Back in October it was announced that Groove Music will be ending, I’ll be switching to Spotify soon but as a consumer and a developer it was hard news to hear but as the end date of next month grows closer, here’s the article about it closing again.
RoguePlanetoid.com this month was due to feature Groove Music for Developers content including a multi-part workshop plus details on how to sign up and use the Groove Music API and would form part of a short talk at DDD North in Bradford, UK that I would have given to give an overview of this, all that will no longer happen due to the shock announcement yesterday that the Groove Music service will end along with Groove Music Pass, Purchased Music and the Groove Music API. I’ve been a Groove Music partner for some time and before that signed up for the developer pilot programme when it was Xbox Music and have done presentations about the service in the past and shared many Groove Music Mondays and Groove Music Picks on RoguePlanetoid.com but now that all ends today, all the effort I’ve put into the platform and was going to was in vain, although it pails in comparison to all the hard work the Groove Music team has put into the product including producing a showcase UWP application and a best in class API service and hopefully they will all find other valulable positions within Microsoft and wish them all the best, but many like myself will miss Groove Music, it may be soon gone but it won’t be forgotten.
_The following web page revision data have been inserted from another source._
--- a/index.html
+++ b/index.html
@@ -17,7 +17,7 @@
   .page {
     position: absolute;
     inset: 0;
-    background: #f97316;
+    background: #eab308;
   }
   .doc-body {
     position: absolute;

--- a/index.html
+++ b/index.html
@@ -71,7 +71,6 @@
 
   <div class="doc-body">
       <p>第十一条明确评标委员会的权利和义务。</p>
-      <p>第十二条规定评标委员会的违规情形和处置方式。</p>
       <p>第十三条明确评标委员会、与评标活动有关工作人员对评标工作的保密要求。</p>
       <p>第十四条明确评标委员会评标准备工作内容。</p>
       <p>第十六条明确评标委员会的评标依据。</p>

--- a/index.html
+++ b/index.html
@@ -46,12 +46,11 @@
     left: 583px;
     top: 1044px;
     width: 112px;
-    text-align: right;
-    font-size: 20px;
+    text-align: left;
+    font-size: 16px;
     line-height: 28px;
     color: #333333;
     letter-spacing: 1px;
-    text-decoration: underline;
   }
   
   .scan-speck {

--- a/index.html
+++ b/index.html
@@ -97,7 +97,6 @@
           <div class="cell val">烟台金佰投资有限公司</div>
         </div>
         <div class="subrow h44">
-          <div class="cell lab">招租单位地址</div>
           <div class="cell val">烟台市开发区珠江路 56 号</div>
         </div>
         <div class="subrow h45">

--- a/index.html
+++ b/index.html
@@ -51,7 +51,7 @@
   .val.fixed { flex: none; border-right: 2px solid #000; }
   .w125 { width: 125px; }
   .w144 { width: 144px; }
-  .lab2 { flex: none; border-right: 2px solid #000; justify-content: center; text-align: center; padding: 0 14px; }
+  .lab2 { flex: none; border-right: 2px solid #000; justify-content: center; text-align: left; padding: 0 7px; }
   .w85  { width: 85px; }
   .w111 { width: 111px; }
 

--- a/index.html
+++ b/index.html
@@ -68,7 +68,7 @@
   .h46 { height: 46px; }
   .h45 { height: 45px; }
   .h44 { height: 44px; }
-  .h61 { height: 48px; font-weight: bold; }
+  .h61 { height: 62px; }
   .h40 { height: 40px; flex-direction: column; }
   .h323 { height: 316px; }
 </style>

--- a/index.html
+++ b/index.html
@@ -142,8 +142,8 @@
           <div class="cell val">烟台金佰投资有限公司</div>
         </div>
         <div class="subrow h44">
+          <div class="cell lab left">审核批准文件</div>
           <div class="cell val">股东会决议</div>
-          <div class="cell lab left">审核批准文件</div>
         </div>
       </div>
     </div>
Groove Music was first named as part of the original Windows 10 release, although before that it was Xbox Music which aligned it to Microsoft’s Xbox brand and made it front-and-centre in Windows 8 and Windows Phone 8 as well as on the Xbox console itself, but before then it carried a dedicated brand – Zune. Zune was Microsoft’s music service and also a range of devices, if you’ve seen Guardians of the Galaxy 2 that might be the only time you’ve seen one, but there were some around – I owned the Zune 80GB and Zune HD 32GB myself. Zune Music also had it’s own service and API, although it wasn’t public, I made an application called ZuneCardr that used the Zune Cards system which was part of the Zune Social combined with this private API to bring the experience of being able to listen to your friend’s music on-the-go originally for Windows Phone 7 – this became the only Zune Social application and experience on the platform and gained over 330,000 downloads and was one of the first thousand apps available for Windows Phone when it first came out.
From Zune, to Xbox, to Groove – the music service from Microsoft has always had a niche but gave many useful features to consumers such as Radio, Curated Playlists and Music Videos, plus to developers delivered a world-class API experience allowing access to all Groove Music content and features even allowing streaming of music for Groove Music Pass subscribers. It’s sad to see such a great service close and know that the many years of hard work and dedication I’ve put in through the years will now be at an end, but that also applies to those within Microsoft who were behind the platform, I thank them for all their hard work too over the years and I’ll always think fondly of the contributions I made using the platform and will listen to my playlists one more time before the end.